Kühlen mit verdrehten Fasern

Twistokalorischer Effekt als mögliche Alternative zu herkömmlichen Kühlprozessen.
Verdrillte Fasern zeigen beim Aufdrehen einen verblüffend starken Kühleffekt.
Verdrillte Fasern zeigen beim Aufdrehen einen verblüffend starken Kühleffekt.
© University of Texas at Dallas
Dallas (USA) - Fast alle Kühlschränke nutzen ein Kühlmittel, das sich in einem geschlossenen Kreislauf ausdehnt und danach wieder mit einem Kompressor komprimiert wird. Für diesen Prozess benötigen weltweit alle Klimaanlagen und Kühlgeräte etwa ein Fünftel der globalen Stromproduktion. Auf der Suche nach effizienteren Kühlmethoden fokussierten sich nun amerikanische und chinesische Wissenschaftler auf den schon lange bekannten elastokalorischen Effekt. Dabei kühlten sich mechanisch eng verdrillte Fasern beim Ausdrehen um bis zu 20 Grad ab. Wie die Forscher in der Fachzeitschrift „Science“ berichten, konnten sie mit einem ersten Prototyp eines „Twist-Kühlschranks“ einen dünnen Wasserstrahl um knapp acht Grad abkühlen.

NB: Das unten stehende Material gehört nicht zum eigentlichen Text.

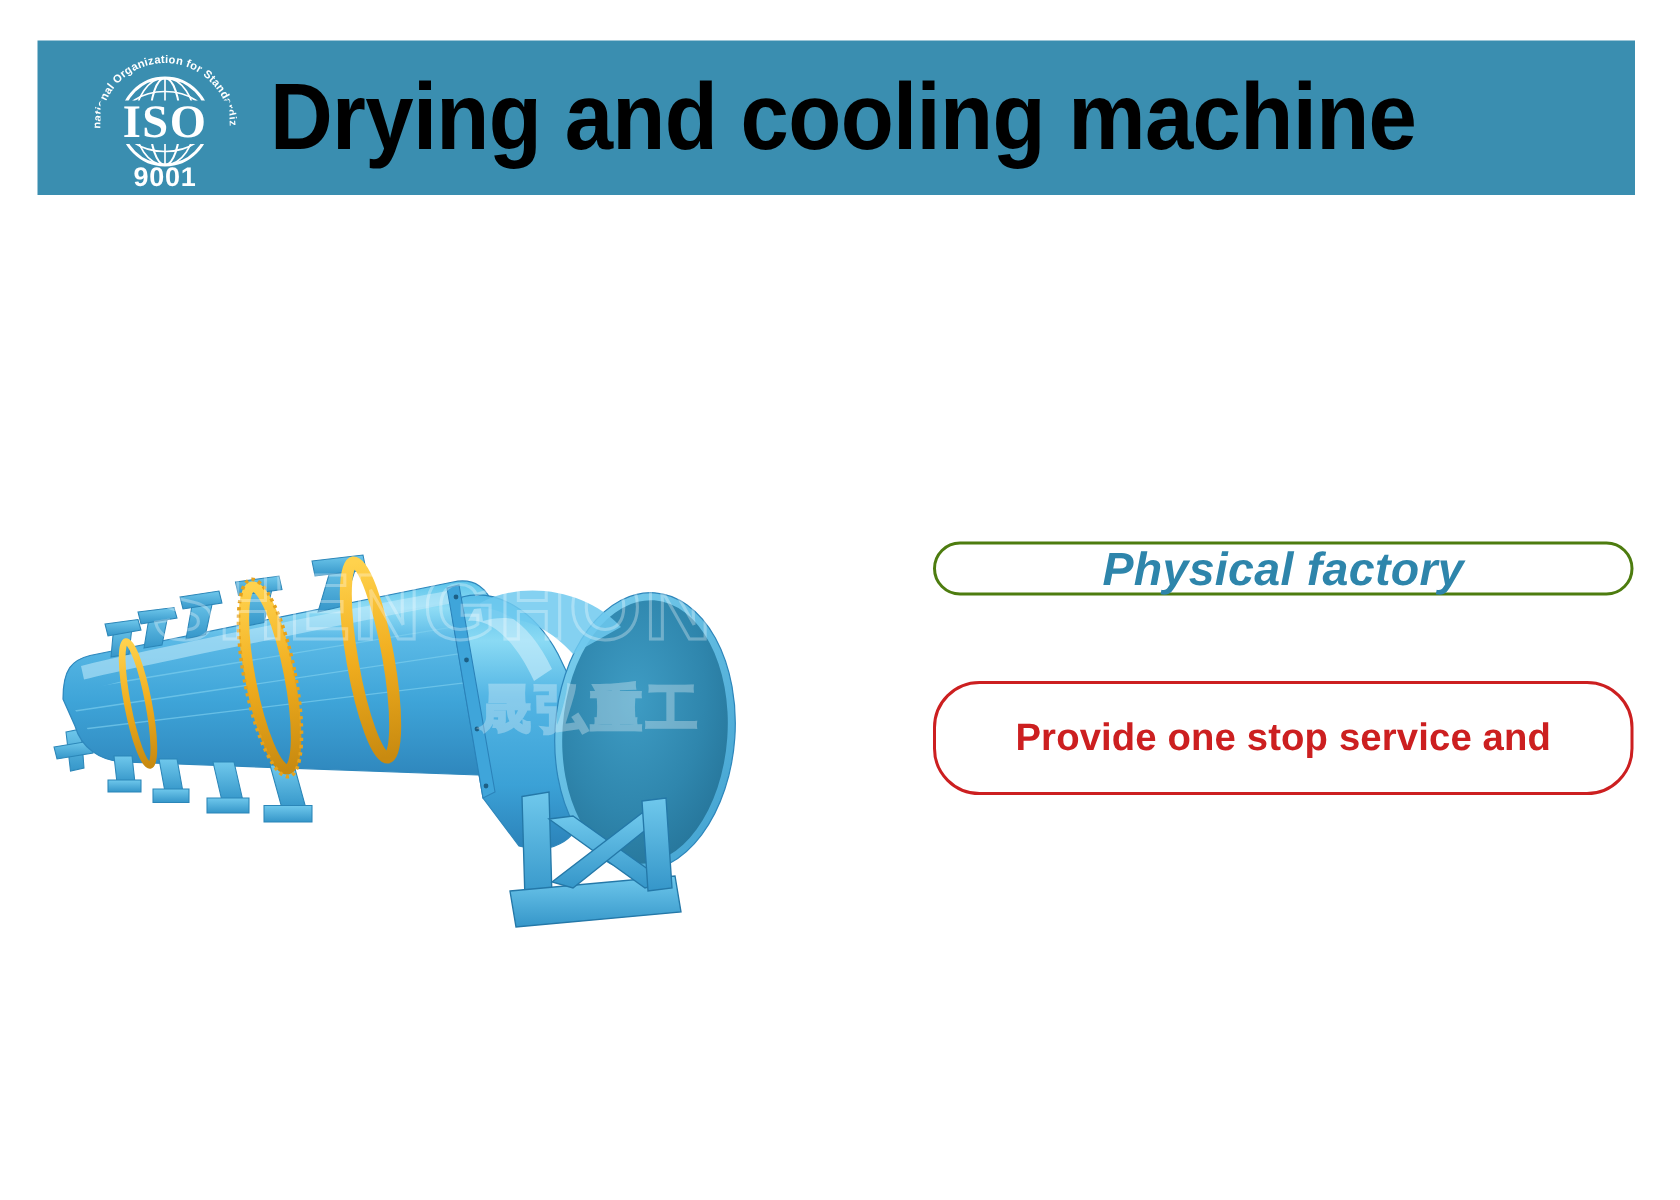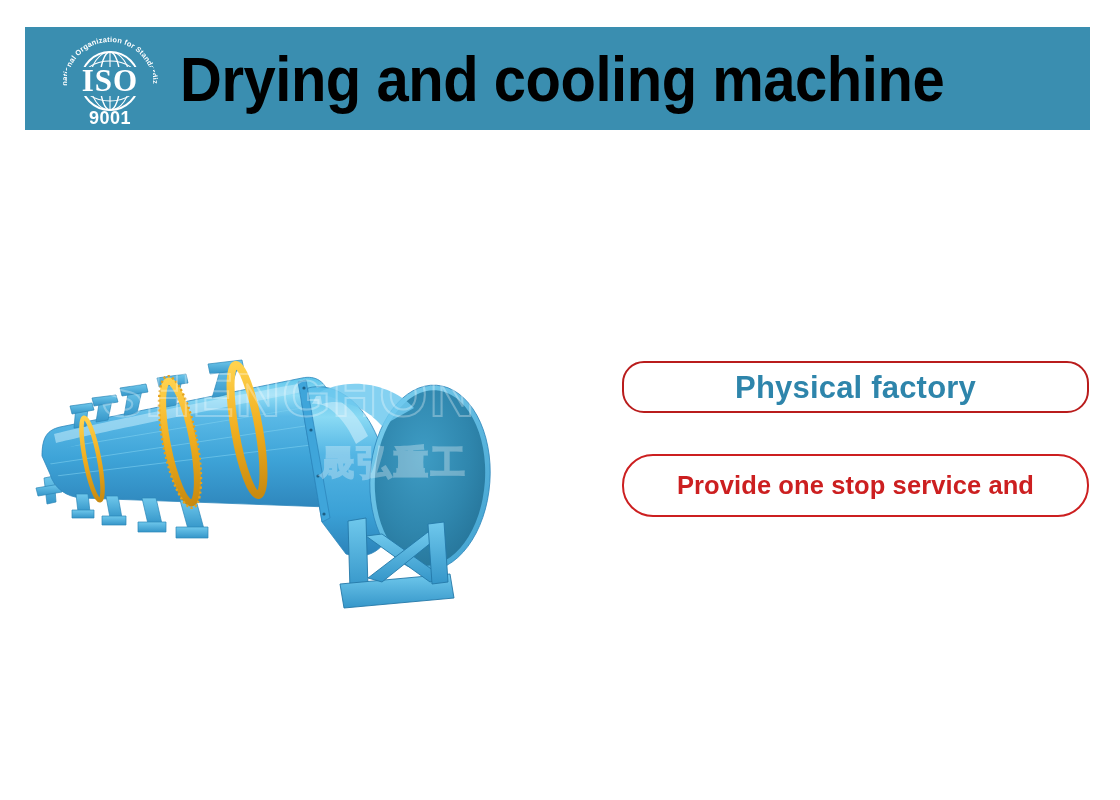--- a/index.html
+++ b/index.html
@@ -62,7 +62,7 @@
   #product-photo {
     position: absolute;
     left: 30px;
-    top: 326px;
+    top: 336px;
     width: 580px;
     height: 290px;
   }

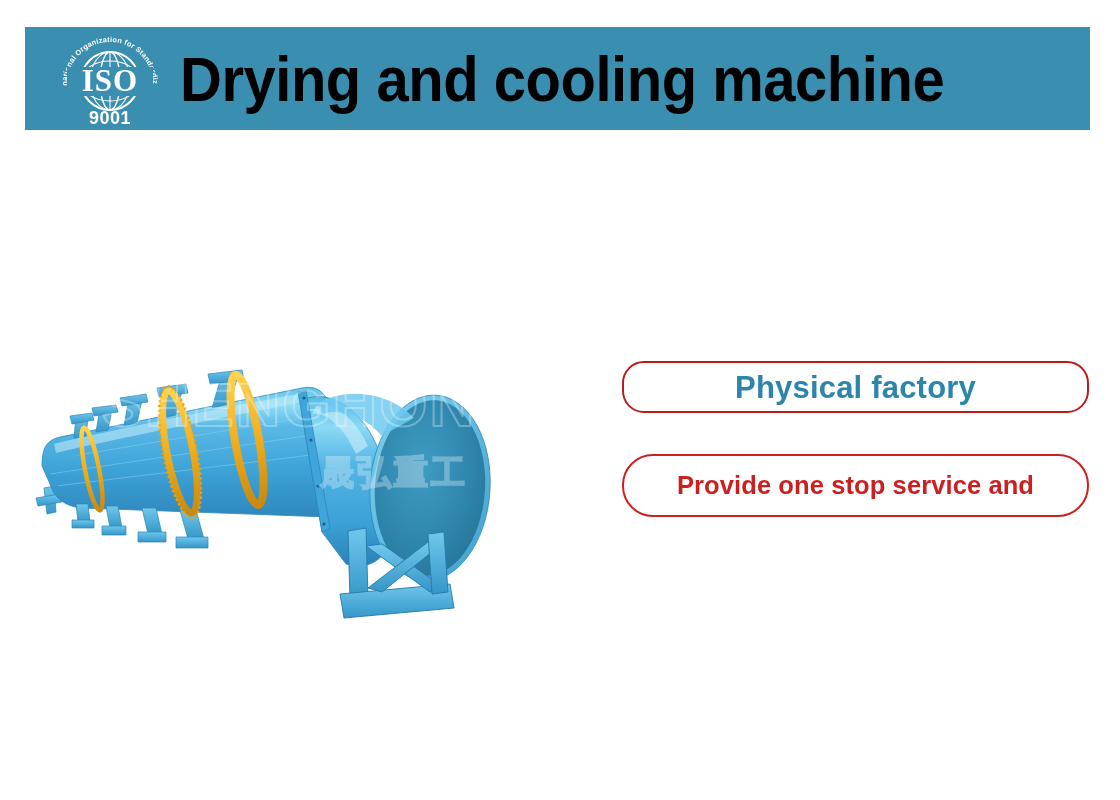--- a/index.html
+++ b/index.html
@@ -83,8 +83,9 @@
     left: 622px;
     top: 361px;
     width: 467px;
-    height: 52px;
-    border: 2px solid #b91c1c;
+    height: 36px;
+    border: 2px solid #4d7c0f;
+    font-style: italic;
   }
   #callout-physical-factory .callout-text {
     color: #2e85ab;

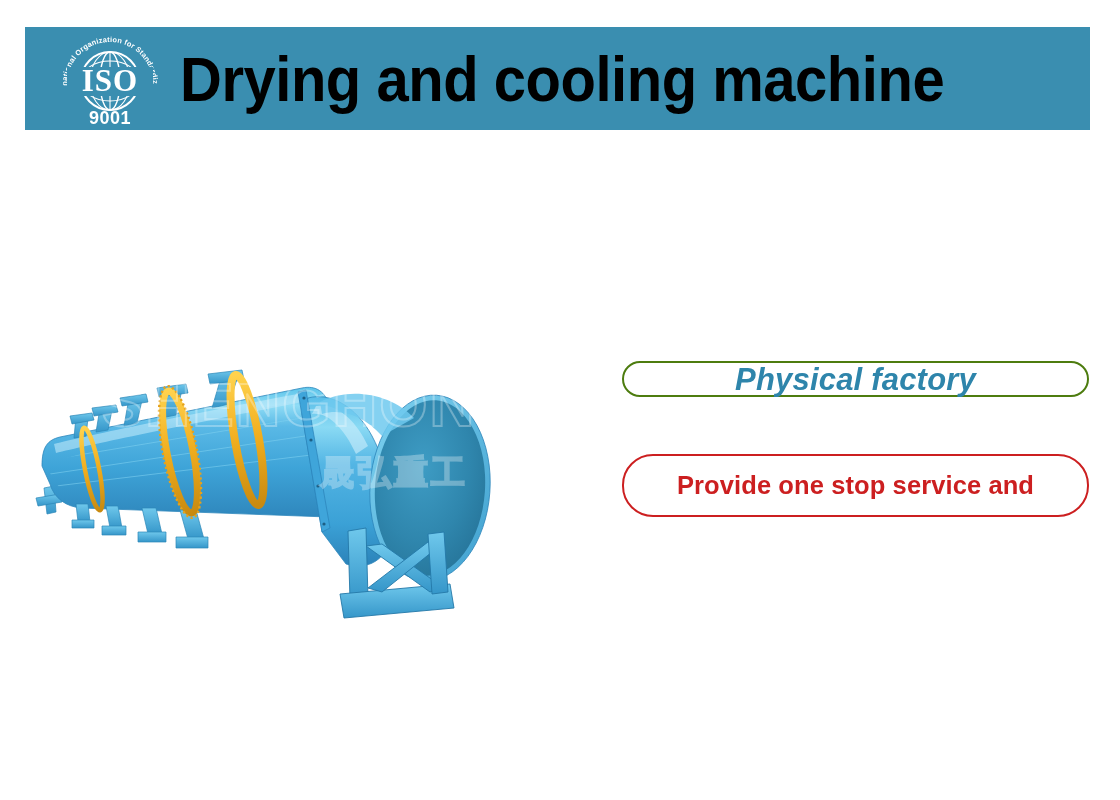--- a/index.html
+++ b/index.html
@@ -98,7 +98,7 @@
     left: 622px;
     top: 454px;
     width: 467px;
-    height: 63px;
+    height: 76px;
     border: 2.5px solid #cc1f20;
     border-radius: 31px;
   }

„Das elastokalorische Verhalten etwa von Naturgummi ist seit dem frühen 19. Jahrhundert bekannt“, sagt Ray Baughman von der University of Texas at Dallas. Doch für einen spürbaren Kühleffekt waren bisher sehr starke Dehnungen des Materials nötig. Effizienter zeigten sich nun mehrfach ineinander verdrillte Fasern aus Nylon, Gummi oder einer Nickeltitan-Legierung. Wurden Fasern aus Nickeltitan mit bis zu 50 Verdrehungen pro Zentimeter innerhalb einer Sekunde entspannt und auseinander gedreht, kühlte sich ihre Oberfläche um bis zu 20 Grad ab. Gummifasern kühlten um bis zu 16 Grad und Nylonfasern immerhin noch um gut fünf Grad ab.

„Wir entdeckten, dass verdrillte Fasern beim Ausdrehen von einer Phase mit geringer Entropie in eine Phase mit hoher Entropie wechselten“, erklärt Zunfeng Liu von der Nankai University in Tianjin den physikalischen Hintergrund des Kühleffekts. Mit dem wirksamsten Faser aus Nickeltitan konstruierten die Forscher auch ein kleines Kühlgerät, mit dem sie einen rinnenden Wasserstrahl um 7,7 Grad abkühlen konnten. „Wenn man die Fasern noch schneller verdrillt und wieder entspannt, ist noch eine stärkere Kühlung möglich“, sagt Liu.

Zusätzlich konnten die Forscher dank einer geschickten Verdrillungsmethode den „twistokalorischen Effekt“ sogar umdrehen. „Wir erhielten so Fasern, die sich beim Dehnen abkühlten“, sagt Baughman. Das sei sehr ungewöhnlich, da sich die Materialien normalerweise bei Dehnung erwärmten. In weiteren Schritten können nun weitere Kühlmodule aus verdrillten Fasern entstehen. Wichtig wird dabei die exakte Bestimmung des Wirkungsgrads dieser Kühlmethode sein. Also das Verhältnis von mechanischer Energie für das Verdrillen der Fasern zum nutzbaren Kühleffekt. Baughman und Kollegen halten es für möglich, dass die Effizienz signifikant besser sein könnte als bei herkömmlichen Kühlkreisläufen.